X-Rays Recount Origin of Oddball Meteorites
Berkeley Lab scientists contribute to study exploring magnetization preserved for billions of years in meteorite samples
X-ray experiments at Lawrence Berkeley National Laboratory (Berkeley Lab) played a key role in resolving the origin of rare, odd meteorites that have puzzled scientists since their discovery a half-century ago. Known as type IIE iron meteorites, they appear to have originated from a parent body that had a composition featuring both fully melted and unmelted parts – other meteorite types display only one composition.
X-ray experiments at Berkeley Lab’s Advanced Light Source helped scientists to establish that the parent planetesimal of rare meteorites, like the one shown here, had a molten core, a solid crust, and a magnetic field similar in strength to the Earth’s magnetic field.
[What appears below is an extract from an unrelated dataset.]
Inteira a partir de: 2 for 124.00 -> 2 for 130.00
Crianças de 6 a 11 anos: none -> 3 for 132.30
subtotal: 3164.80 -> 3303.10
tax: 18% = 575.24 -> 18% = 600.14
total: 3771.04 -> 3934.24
Researchers used Berkeley Lab’s Advanced Light Source (ALS), a synchrotron user facility that produces light ranging from infrared to X-rays for a variety of experiments, to produce 3D reconstructions of the detailed patterns of magnetic orientation imprinted in samples from two of these rare meteorites. Only nine of these meteorites have been found on Earth.
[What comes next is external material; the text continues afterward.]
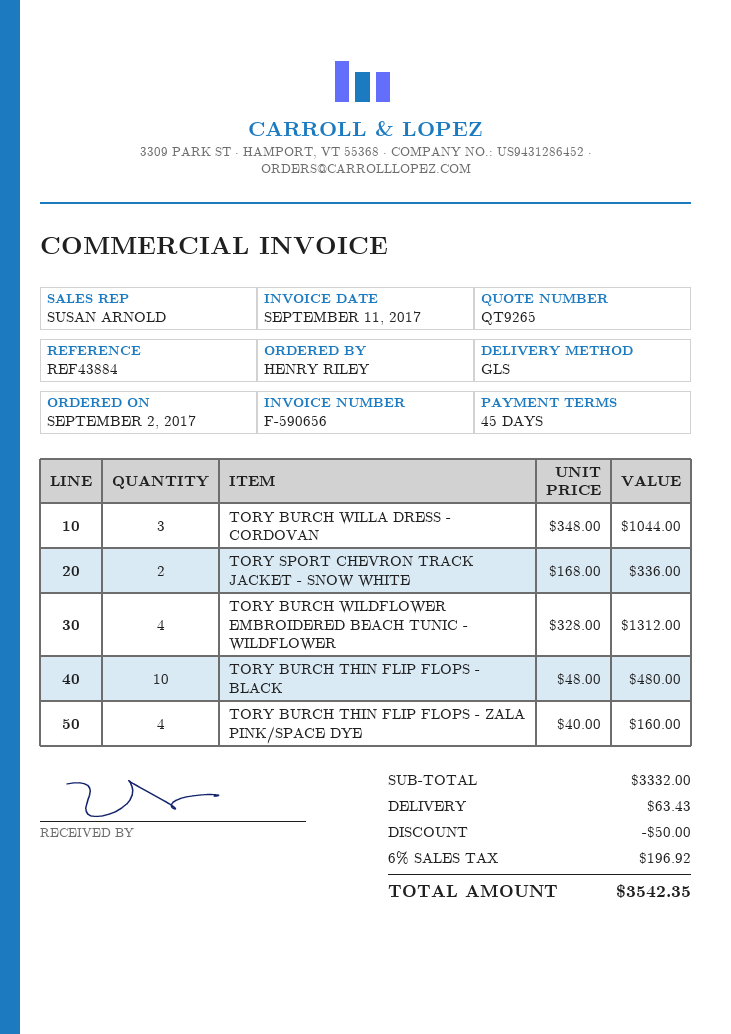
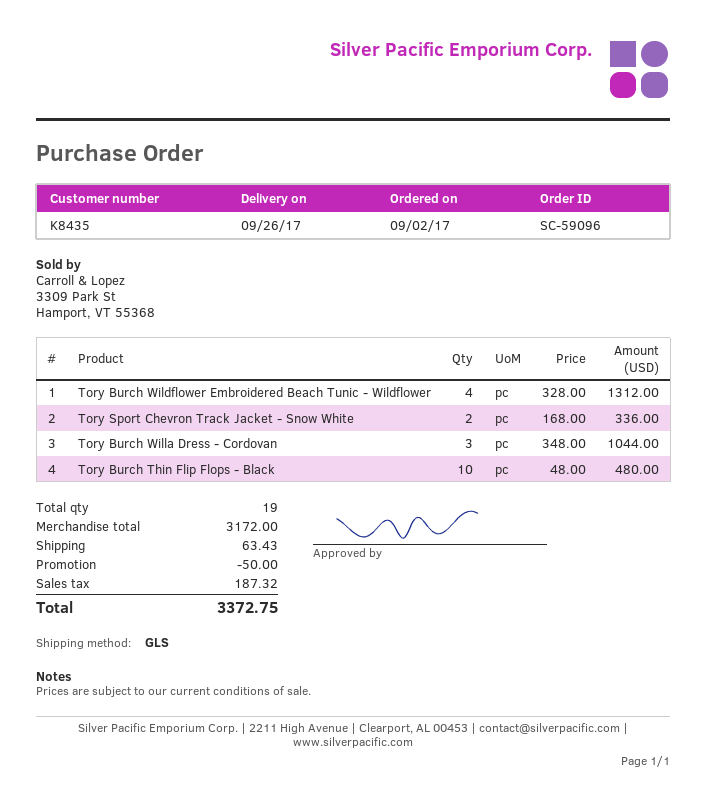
TORY BURCH THIN FLIP FLOPS - ZALA PINK/SPACE DYE: 4 x 40.00 = 160.00 -> none
subtotal: 3332.00 -> 3172.00
tax: 196.92 -> 187.32
total: 3542.35 -> 3372.75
The magnetization pockets pointed to their likely origin in a large “planetesimal” – an object that took shape during the formative stage of our solar system – that indeed was both unmelted and melted. The object likely had a molten metallic core, a solid crust, and a magnetic field that may have rivaled the Earth’s in strength. The study was published online July 24 in Science Advances.
The ALS experiments used an X-ray microscopy technique known as XPEEM, coupled with a technique known as XMCD that produced greater contrast, to generate more than 500 images of the 3D-reconstructed magnetization for each sample.
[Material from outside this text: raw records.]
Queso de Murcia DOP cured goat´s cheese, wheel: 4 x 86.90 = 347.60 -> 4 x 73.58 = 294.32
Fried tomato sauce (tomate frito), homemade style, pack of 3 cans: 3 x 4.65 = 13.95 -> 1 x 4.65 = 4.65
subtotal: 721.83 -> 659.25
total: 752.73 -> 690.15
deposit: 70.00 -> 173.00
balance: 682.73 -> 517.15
“We helped the research team to get this quantitative information about the direction and magnitude of the magnetization” in the samples, said Berkeley Lab’s Andreas Scholl, who first met with researchers on the team in 2015. Scholl is a senior staff scientist, beamline scientist, and science deputy at the ALS.
Rajesh Chopdekar, an ALS project scientist and a beamline scientist, noted that the X-rays were tuned specifically to measure the magnetic iron present in the samples. Thousands of magnetic images were compiled to generate statistical confidence in the magnitude and direction of the ancient magnetic field imprinted into the meteorites.